JASPER, Texas — Although giant salvinia has been found in at least 11 states since 1995, it has been most aggressive and troublesome in east Texas and northern Louisiana. Floods last fall along the Sabine and Red rivers emphasized the reality to resource managers, lakefront property owners and anglers.
Huge mats of the fast-growing floating fern from Brazil washed out of backwaters and into main channels. Once exposed, wind and flow pushed the salvinia downstream, where it piled up along shorelines, as well as threatened to block hydropower turbines and infest new areas if left unchecked.
Texas Parks and Wildlife Department (TPWD) officials responded quickly, setting aside normal protocol that would require at least two weeks.
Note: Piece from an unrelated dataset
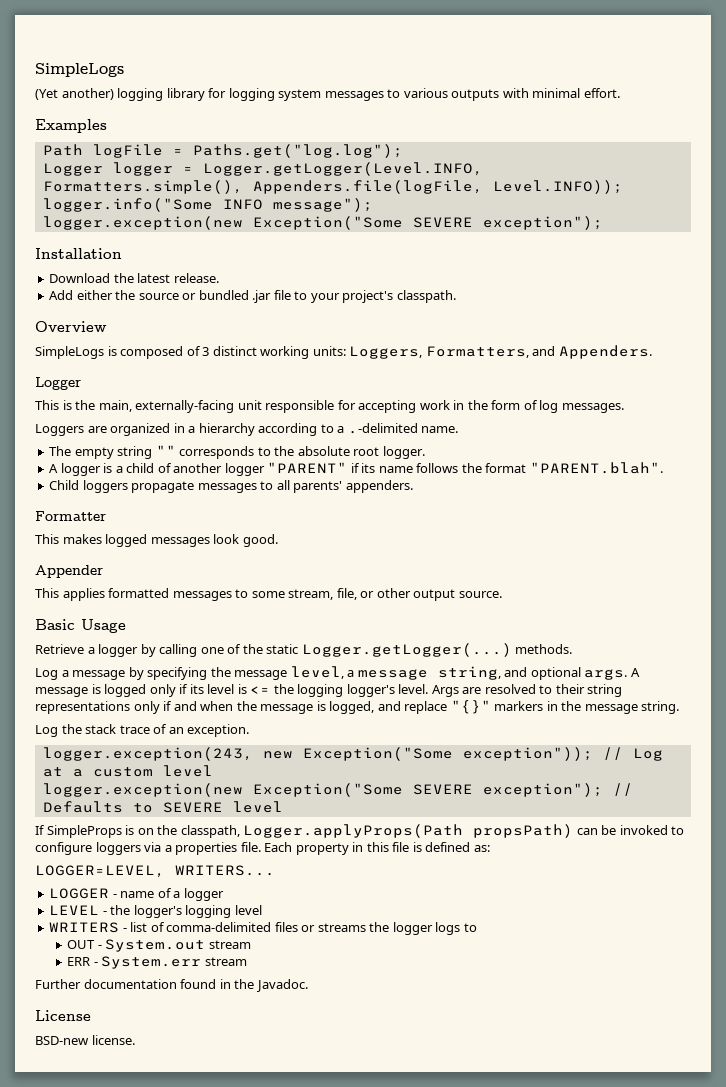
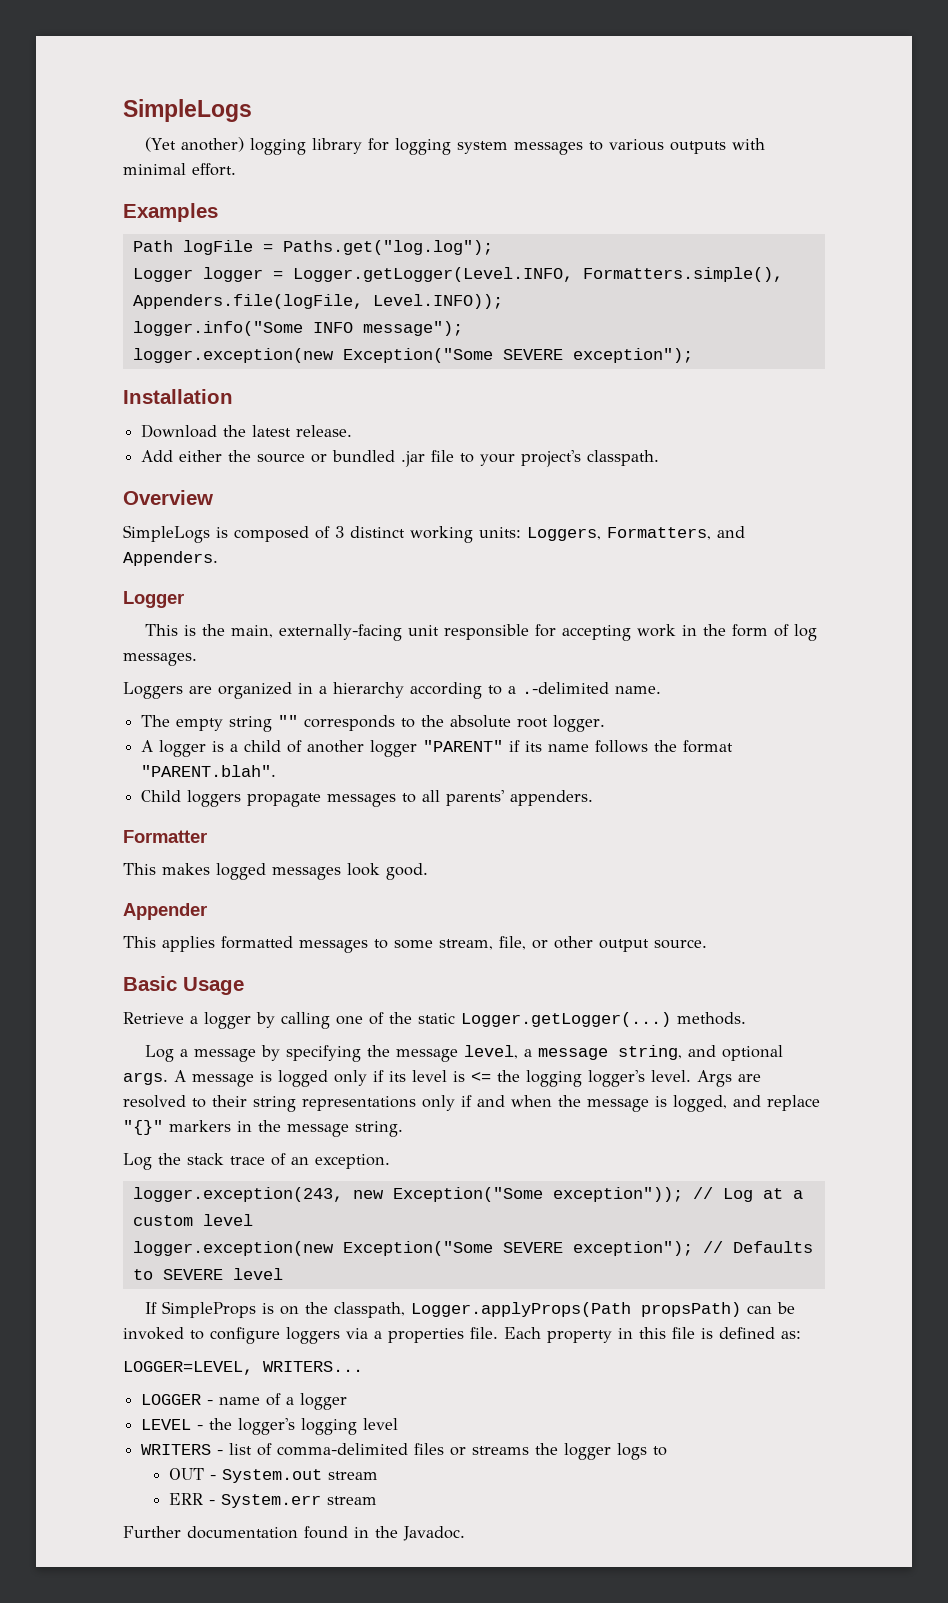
- License
- BSD-new license.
Within two days of TPWD recognizing the magnitude of the problem, two helicopters were spraying herbicide on an estimated 2,000 acres of salvinia and water hyacinth spread along 16 miles of Toledo Bend.
“At first report, the mat was 300 to 400 yards wide and 2 to 3 miles long,” said Howard Elder, TPWD’s aquatic plants expert. “By the time that we responded, it had broken up some, but still, having it out in one area like that, made it much easier to treat.”
Three weeks prior, a duck hunter had notified TPWD of a salvinia infestation in the Angelina River on the upper end of Sam Rayburn. “We put a boom at the Highway 103 bridge in hopes of containing it so we could treat it,” Elder said. “We were mostly successful, but some got through. If we don’t get additional rain, though, it could be left along the banks to die.”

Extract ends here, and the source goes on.